Like many, Reinhart believes Schock still owes the LGBTQ community a public apology for his anti-gay positions.
“Keep in mind, my blood was boiling, my heart was pounding,” shares Reinhart in his video. “So I went up and shook his hand and I explained to him why I was upset that he was there, why other people were upset that he was there, and I basically told him that he wasn’t going to be welcomed in gay spaces until he began the process of apologizing and healing the harm that his actions have caused.”
According to Reinhart, Schock listened and expressed appreciation for addressing him directly.
Addressing his political record, Schock apparently told Reinhart “that he did not identify as gay at that time, and it wasn’t until years later that he began to explore and understand his sexuality.”

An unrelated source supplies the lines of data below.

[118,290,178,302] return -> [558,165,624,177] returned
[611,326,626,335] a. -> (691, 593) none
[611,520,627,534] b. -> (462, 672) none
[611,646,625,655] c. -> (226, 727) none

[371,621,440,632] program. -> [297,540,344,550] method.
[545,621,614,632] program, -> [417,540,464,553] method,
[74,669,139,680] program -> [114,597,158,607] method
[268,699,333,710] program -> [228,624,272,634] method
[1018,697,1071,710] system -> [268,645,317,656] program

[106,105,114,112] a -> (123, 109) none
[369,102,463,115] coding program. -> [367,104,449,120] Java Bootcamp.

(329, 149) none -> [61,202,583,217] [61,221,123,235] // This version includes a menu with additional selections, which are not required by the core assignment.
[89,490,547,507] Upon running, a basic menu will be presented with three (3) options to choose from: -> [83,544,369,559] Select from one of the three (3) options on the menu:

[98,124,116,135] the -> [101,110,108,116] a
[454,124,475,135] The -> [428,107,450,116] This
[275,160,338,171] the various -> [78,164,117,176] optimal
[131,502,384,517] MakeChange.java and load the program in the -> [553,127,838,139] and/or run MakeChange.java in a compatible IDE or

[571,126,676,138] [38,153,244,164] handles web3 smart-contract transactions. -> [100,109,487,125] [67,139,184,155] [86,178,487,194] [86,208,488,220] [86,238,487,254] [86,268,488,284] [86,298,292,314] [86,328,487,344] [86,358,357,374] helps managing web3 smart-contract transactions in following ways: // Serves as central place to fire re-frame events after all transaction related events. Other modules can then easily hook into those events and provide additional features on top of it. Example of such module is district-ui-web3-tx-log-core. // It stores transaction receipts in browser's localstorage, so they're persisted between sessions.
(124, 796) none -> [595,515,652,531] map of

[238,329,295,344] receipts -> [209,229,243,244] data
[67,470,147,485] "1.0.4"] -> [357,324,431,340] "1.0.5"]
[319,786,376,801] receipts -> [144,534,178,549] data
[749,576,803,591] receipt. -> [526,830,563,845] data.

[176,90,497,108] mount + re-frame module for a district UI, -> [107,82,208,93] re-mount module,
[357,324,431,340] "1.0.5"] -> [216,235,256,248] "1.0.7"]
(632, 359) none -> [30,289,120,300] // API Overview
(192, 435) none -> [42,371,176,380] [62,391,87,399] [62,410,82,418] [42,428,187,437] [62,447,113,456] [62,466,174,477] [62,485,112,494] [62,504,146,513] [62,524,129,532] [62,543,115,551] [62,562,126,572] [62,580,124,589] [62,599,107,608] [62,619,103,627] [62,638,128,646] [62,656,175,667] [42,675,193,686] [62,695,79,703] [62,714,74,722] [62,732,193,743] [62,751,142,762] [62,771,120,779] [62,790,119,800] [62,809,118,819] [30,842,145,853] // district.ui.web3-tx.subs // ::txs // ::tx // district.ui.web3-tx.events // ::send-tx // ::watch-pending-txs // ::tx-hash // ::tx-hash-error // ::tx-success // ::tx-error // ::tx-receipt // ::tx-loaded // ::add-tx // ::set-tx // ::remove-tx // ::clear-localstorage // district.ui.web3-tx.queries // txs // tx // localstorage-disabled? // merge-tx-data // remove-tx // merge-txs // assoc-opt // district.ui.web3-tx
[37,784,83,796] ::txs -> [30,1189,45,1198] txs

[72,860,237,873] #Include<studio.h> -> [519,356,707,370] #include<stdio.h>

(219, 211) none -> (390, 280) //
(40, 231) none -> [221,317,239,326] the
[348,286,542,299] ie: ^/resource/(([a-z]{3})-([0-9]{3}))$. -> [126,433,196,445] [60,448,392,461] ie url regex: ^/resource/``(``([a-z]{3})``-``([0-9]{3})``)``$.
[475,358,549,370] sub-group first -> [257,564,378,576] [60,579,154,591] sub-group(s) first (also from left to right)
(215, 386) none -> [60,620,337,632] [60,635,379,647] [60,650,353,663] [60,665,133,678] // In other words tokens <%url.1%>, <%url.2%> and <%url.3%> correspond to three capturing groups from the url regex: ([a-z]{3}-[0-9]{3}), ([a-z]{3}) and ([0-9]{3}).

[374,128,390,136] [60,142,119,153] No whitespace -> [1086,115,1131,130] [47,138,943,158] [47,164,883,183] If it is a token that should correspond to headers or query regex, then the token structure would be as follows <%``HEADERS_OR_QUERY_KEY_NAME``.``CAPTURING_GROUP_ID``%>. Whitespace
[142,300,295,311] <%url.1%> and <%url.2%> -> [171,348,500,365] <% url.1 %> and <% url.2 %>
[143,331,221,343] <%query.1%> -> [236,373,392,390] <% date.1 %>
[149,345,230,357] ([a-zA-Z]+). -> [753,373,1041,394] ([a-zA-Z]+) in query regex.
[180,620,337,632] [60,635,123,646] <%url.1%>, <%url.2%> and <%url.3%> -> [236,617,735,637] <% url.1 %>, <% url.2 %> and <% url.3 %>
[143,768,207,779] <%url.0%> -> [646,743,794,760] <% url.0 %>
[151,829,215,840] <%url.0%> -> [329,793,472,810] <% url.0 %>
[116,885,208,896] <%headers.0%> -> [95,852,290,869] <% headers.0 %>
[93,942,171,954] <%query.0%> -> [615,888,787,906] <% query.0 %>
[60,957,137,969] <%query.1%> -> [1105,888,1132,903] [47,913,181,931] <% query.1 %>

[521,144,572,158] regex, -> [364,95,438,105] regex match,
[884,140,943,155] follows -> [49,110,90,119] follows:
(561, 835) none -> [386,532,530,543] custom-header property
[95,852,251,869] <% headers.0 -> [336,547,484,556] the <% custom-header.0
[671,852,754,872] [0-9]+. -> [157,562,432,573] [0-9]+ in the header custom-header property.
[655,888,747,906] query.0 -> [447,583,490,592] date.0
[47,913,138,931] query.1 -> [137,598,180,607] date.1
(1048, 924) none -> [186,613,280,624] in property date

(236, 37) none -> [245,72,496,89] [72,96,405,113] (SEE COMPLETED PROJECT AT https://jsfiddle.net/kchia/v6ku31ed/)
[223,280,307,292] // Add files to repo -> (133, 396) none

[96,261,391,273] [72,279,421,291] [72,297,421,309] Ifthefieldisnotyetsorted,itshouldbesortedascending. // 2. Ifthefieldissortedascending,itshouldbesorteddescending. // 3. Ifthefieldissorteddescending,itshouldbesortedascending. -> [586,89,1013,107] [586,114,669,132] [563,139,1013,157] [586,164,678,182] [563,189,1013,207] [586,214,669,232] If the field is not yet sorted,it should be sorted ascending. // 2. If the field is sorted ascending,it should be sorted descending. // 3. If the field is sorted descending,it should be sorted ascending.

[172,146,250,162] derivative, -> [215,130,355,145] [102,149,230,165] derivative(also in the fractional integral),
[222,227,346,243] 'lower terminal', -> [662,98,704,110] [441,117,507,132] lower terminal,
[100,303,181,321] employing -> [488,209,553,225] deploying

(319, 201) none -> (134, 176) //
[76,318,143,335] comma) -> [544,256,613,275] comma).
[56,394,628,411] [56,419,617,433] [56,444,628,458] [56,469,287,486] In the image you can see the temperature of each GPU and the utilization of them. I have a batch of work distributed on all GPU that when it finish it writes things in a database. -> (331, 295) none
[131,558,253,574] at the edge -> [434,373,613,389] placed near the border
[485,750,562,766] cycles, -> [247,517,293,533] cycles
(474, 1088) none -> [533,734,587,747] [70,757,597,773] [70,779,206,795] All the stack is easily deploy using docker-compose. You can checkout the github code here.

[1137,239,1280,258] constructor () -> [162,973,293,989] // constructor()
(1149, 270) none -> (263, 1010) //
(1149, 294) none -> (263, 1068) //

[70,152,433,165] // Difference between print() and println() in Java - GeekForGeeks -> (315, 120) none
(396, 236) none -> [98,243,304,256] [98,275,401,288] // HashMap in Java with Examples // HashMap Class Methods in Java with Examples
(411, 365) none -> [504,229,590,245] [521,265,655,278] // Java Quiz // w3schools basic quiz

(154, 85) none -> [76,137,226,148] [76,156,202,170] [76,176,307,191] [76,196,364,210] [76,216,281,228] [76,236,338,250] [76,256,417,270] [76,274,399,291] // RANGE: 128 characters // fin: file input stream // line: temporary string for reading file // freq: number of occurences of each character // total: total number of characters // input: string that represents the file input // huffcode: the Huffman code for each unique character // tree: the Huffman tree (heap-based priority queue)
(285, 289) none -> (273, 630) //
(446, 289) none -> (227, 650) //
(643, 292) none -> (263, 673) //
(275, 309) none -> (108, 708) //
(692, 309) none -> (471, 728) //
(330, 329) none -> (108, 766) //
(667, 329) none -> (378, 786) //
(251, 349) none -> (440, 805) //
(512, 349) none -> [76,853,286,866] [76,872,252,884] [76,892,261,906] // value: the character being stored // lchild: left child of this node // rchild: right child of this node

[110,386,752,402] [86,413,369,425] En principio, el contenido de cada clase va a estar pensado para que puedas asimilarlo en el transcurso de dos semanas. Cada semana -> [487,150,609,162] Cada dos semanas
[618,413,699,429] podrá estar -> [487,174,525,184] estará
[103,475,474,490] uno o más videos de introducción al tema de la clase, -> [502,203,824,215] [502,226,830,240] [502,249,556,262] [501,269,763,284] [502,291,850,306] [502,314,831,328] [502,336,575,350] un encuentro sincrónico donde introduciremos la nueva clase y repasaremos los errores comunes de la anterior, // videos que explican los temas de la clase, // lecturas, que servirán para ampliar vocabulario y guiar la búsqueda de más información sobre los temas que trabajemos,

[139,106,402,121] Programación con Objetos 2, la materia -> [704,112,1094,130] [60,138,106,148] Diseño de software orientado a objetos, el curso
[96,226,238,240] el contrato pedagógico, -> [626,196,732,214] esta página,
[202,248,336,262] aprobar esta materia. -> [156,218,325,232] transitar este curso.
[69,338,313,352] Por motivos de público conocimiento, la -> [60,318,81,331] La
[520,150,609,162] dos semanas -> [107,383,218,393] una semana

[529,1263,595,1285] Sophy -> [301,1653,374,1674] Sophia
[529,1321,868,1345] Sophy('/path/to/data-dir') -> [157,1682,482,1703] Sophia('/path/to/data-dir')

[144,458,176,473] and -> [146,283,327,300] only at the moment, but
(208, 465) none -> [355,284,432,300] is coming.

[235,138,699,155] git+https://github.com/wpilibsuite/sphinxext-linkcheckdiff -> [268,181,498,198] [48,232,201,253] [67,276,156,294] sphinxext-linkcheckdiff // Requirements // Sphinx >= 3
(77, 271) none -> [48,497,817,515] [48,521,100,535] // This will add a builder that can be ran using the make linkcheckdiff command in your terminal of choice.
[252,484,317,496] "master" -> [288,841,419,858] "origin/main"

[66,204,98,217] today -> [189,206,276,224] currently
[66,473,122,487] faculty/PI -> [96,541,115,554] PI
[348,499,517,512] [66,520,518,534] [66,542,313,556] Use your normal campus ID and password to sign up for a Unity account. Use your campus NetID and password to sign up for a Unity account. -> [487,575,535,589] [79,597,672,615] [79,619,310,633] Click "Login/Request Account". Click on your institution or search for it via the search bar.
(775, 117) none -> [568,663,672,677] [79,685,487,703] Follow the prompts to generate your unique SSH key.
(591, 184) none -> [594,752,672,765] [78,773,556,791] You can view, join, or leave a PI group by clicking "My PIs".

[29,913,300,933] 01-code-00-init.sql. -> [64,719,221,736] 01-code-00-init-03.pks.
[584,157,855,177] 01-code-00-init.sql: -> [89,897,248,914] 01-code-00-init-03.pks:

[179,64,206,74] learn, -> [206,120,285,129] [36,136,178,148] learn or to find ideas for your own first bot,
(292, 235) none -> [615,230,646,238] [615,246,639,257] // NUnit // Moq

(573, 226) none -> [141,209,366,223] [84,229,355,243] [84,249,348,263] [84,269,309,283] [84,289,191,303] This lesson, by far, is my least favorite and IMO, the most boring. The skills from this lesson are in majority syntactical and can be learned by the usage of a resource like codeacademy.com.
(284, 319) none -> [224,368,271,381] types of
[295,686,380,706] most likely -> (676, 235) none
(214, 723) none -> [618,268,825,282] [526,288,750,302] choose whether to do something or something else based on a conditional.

Then, Schock shared with Reinhart “his experience of being publicly outed” and how his family had reacted to the news of him being gay.
“Basically, he told me his family’s reaction was not positive, it was very bad,” shares Reinhart. “And he insisted that he wasn’t looking for sympathy, and he said that he was working on putting out a statement.”
Reinhart didn’t go into Schock’s personal details that were shared in the conversation that night since “he’s actually no longer a public official.”
Schock apparently asked about Reinhart’s own coming out experience and the drag performer shared that he was publicly outed when he was 13, so he grasps how difficult it is to be outed. But, says Reinhart, “It doesn’t excuse his [Schock’s] behavior.”
“I told him that he can’t have his cake and eat it too, and I told him that I’ll be waiting for his statement,” added Reinhart. “He told me that he hoped that he could talk to me again, we shook hands, and that was that.”
Reinhart concludes by telling the viewer his goal in the conversation was to “extend an olive branch,” adding “I believe you can have a respectful conversation with somebody while still telling them that they have f*cked up and they need to do better.”
While I find Reinhart’s civility in his encounter with Schock admirable, it’s worth noting that Schock has now been out and about with his openly gay forays for several months.
If he’s planning to address his anti-LGBTQ past, how long does it take to pen a statement?
As I have previously reported, Schock left office in public disgrace in 2015 amid corruption charges including mail fraud, filing false tax returns, theft of government funds, and more.
In March, he was offered and accepted a sweetheart deal by federal prosecutors who agreed to drop all charges if he repaid $68k to his campaign fund and $42k to the IRS.